The IT index was launched at 1,000 points at the start of the year. It closed at 1,549.82.

The index, however, underplays the rampant performance. It was known towards the end of last year that FTSE International, which controls the indices, intended to start an IT subsector. So with fund managers faced with an index against which their IT display would be measured there was an understandable temptation to pile in and increase their computer presence.

Sage gained 45p to 1,387.5p, a peak. Misys improved its challenge for membership of the exclusive Footsie index, gaining 17p to 3,180p. It is now capitalised at around pounds 3.6bn. Micro Focus, with first-quarter figures today, put on 45p to 575p.

The rest of the market moved ahead with Footsie up 16.2 points at 5,972.9 after a rather uneven session. The supporting indices stretched to new highs.

3i, the investment group with a heavy exposure to the small company sector, rose 30p to 630p, a peak, as Credit Suisse First Boston repeated its buy advice and suggested the shares could reach 675p.

Schroders was the best performing Footsie constituent, improving 110p to 1,945p although turnover was modest.

EMI enjoyed another spin, gaining 22p to 556p. The boys in dark glasses are convinced the showbiz group is back in the bid frame. If Seagram, the Canadian group, buys PolyGram for pounds 6bn it can only enhance EMI's value and increase its attraction to other ambitious showbiz groups. Should Seagram fail to clinch a PolyGram deal it may, feeling somewhat contrite, be prepared to lift its signalled 610p offer to nearer the 700p demanded by the EMI camp.

Rolls-Royce, likely to benefit from Singapore Airlines orders tomorrow, was lowered 3.75p to 294p, largely on negative comments from BT Alex.Brown.

Safeway, on results and continuing speculation about Asda's intentions, gained 12p to 376p; Cable and Wireless, another bid candidate, was firm at 679.5p following figures.

Vanguard Medica intrigued the market when its announced the SmithKline Beecham giant had dropped out of a joint migraine venture.
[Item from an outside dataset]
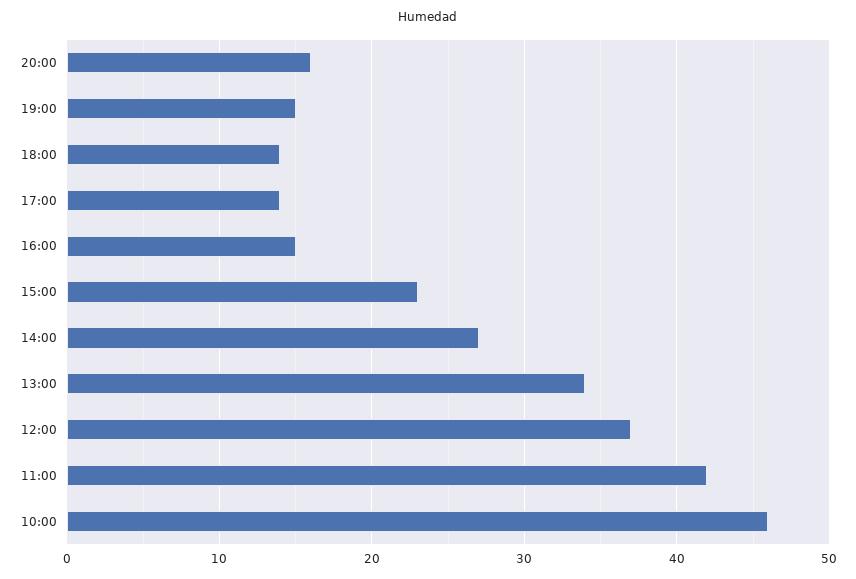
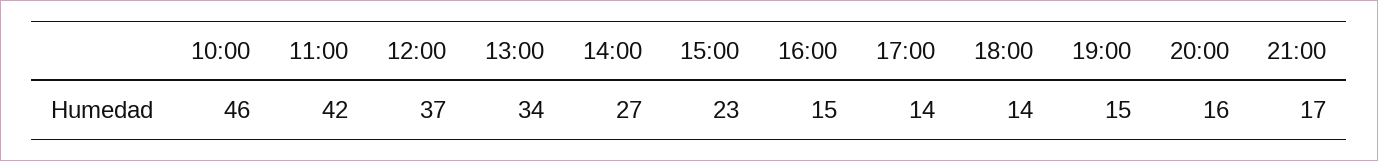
21:00: none -> 17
SB, with the impact of its infamous fall-out with Glaxo Wellcome still vibrating around the market, abandoned Vanguard because of a possible "conflict of priorities" around the time the Vanguard product would require "substantial marketing and sales force support". Glaxo, of course, has at least two migraine drugs. Could SB be implying it is back in talks with Glaxo? Surely not. Glaxo actually fell 6p to 1,707p but SB firmed 5p to 703.5p.

Vanguard, searching for a new migraine partner, crashed 158.5p to 432.5p, with the warrants off 76p at 80.5p.
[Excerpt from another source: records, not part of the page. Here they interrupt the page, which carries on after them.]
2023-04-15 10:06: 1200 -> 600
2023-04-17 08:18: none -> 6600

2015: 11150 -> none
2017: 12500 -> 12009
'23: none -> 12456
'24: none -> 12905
It was not the only undercard company spraying around unhappy tidings. Games Workshop, the fantasy toys retailer, bombed 225p to 632.5p following a profits warning. And Churchill China was smashed 50p to 282.5p after saying first-half profits would be "well below" last year's corresponding figure.
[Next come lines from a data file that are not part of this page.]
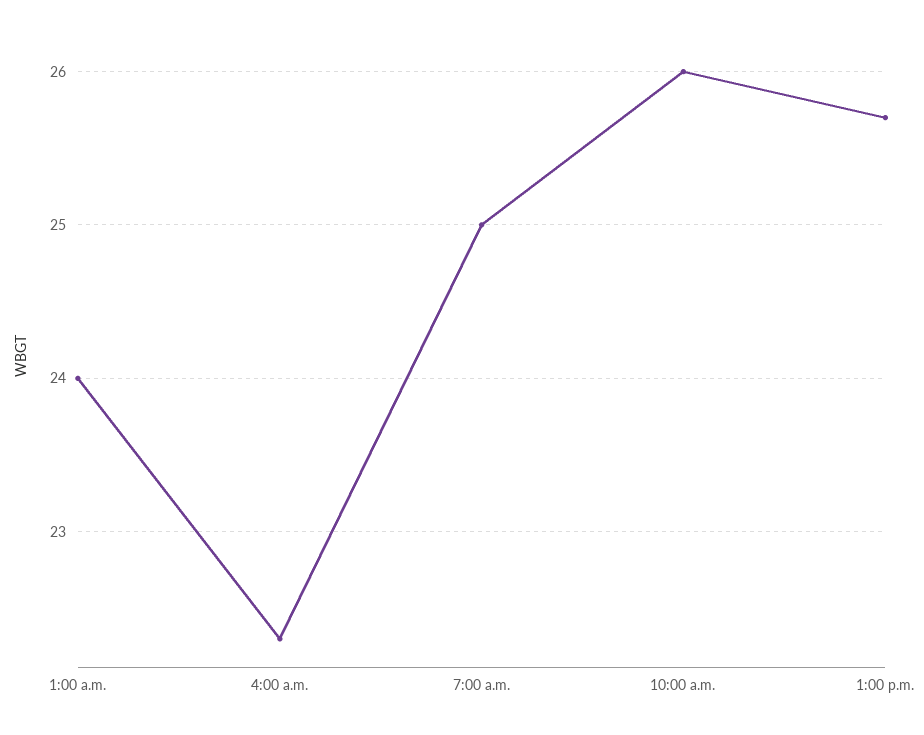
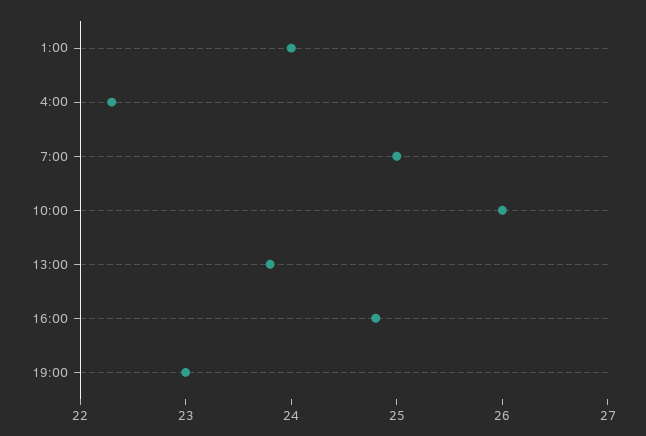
1:00 p.m.: 25.7 -> 23.8
16:00: none -> 24.8
19:00: none -> 23

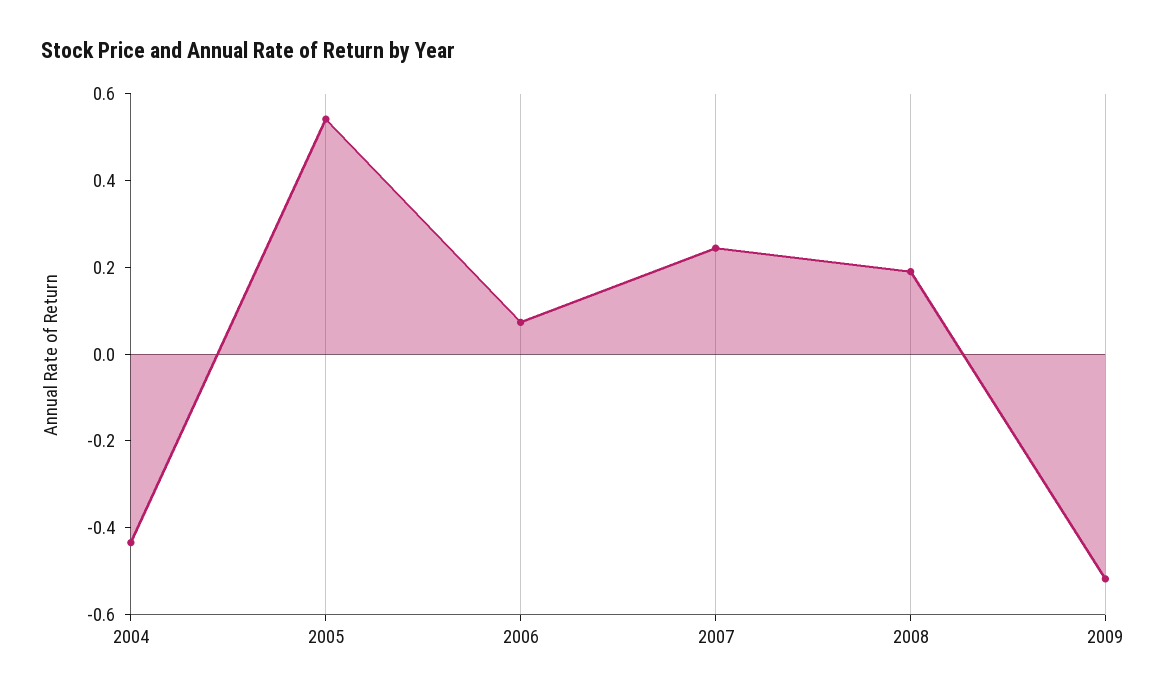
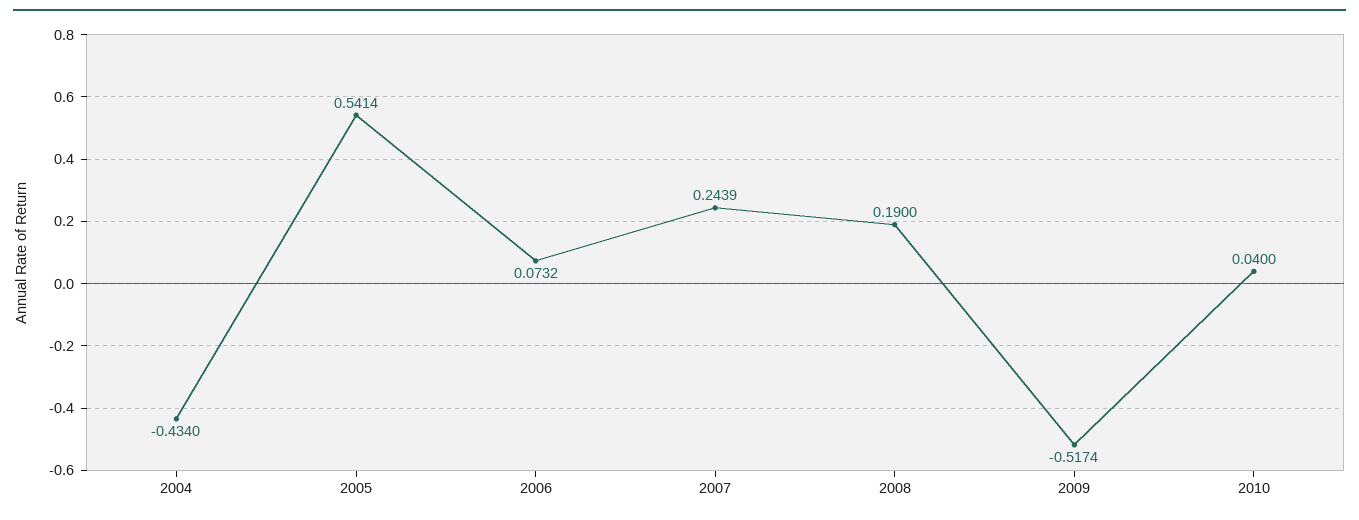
2010: none -> 0.04

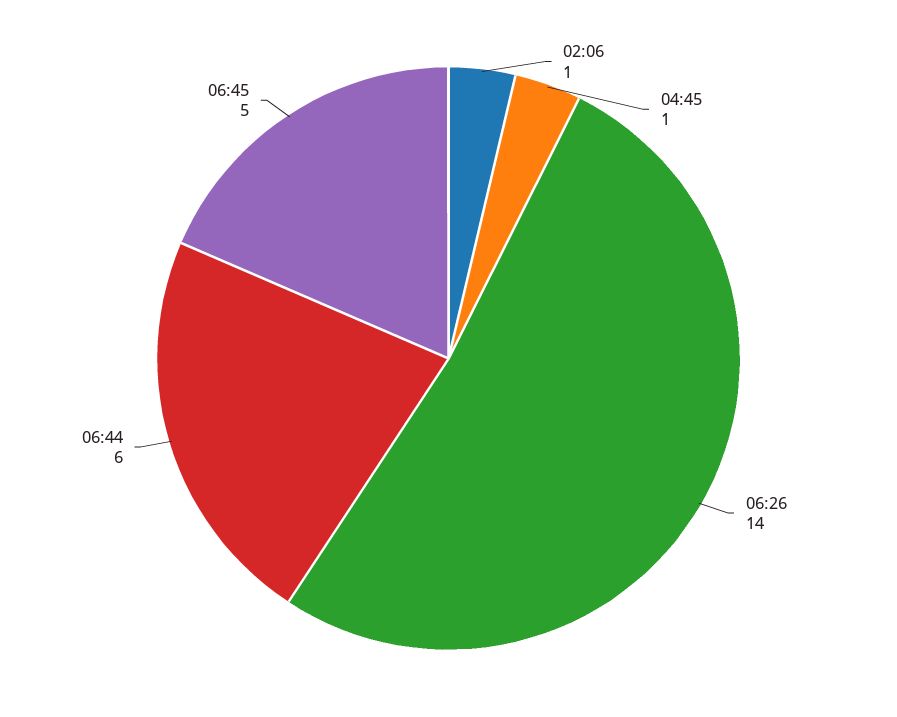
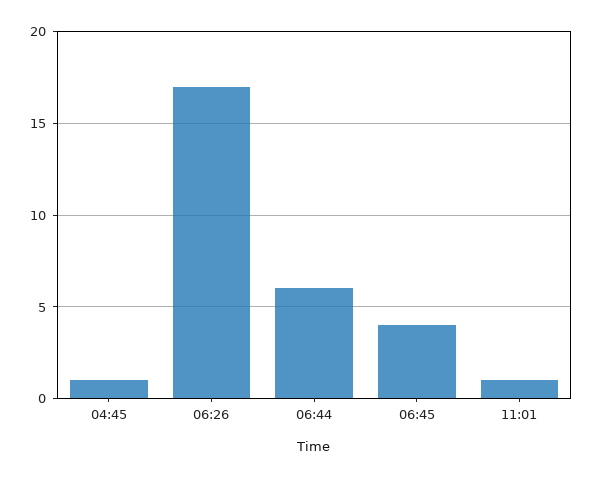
02:06: 1 -> none
06:26: 14 -> 17
06:45: 5 -> 4
11:01: none -> 1

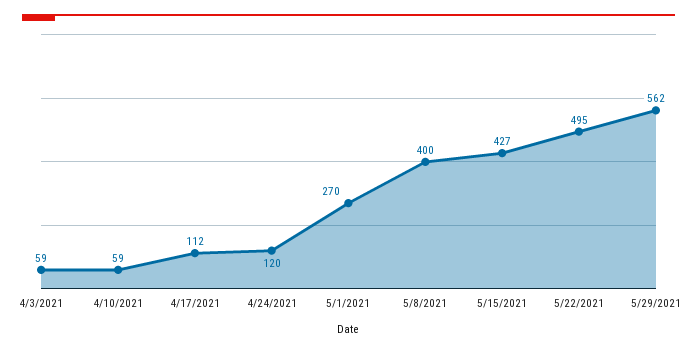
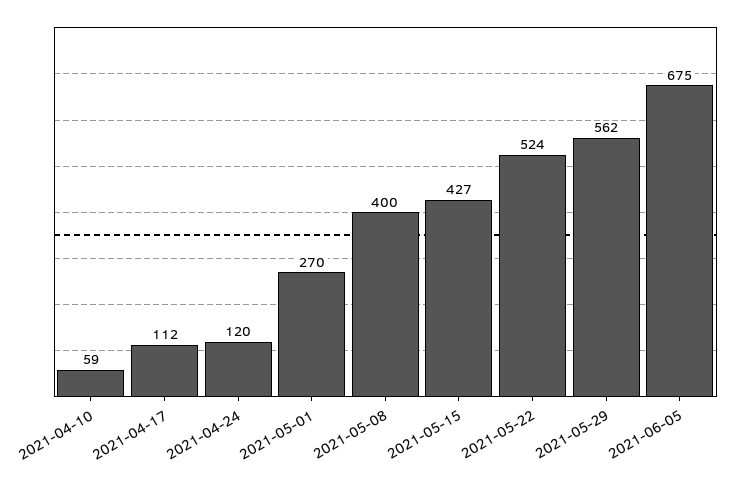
4/3/2021: 59 -> none
5/22/2021: 495 -> 524
2021-06-05: none -> 675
Still bids continued to flow. EW Fact jumped 23.5p to 85p after Nord Anglia, the education group, appeared with an agreed share exchange offer.

Engineer Airflow Streamlines gained 43.5p to 206.5p following a takeover approach but How, a facilities management group, was unchanged at 103.5p after an agreed cash and share bid from Tilbury Douglas, the construction group. Trafford Park Estates hardened 14.5p to 174p. Green Property made an approach which is conditional on TPE abandoning its bid for the Barlows property tiddler.

Air London, an air charter broker continued to fly high, rising 22.5p to 400p. The company attempted to kill bid speculation saying it had not received any approach. Director AG Mack sold 200,000 shares at 375p. Hodder Headline, the publisher, improved 30.5p to 278p on bid talk.

Trust Motors added 5p to 178p after bid hopes returned as chief executive Nicholas Barr, who led an abortive management buyout, quit. Easynet rose 12p to 161.5p after Dialog, the on-line information group, sold its 10.4 per cent stake. Arriva, the transport group, edged ahead 4p to 451.5p as SBC Warburg said buy.

Dalgety fattened 7p to 414.5p with analysts filing reports from Nashville, Tennessee, where they are visiting the company's genetic pig improvement facility. After the reshaping the pig business is the only significant trading company left within Dalgety, soon to become PIC International.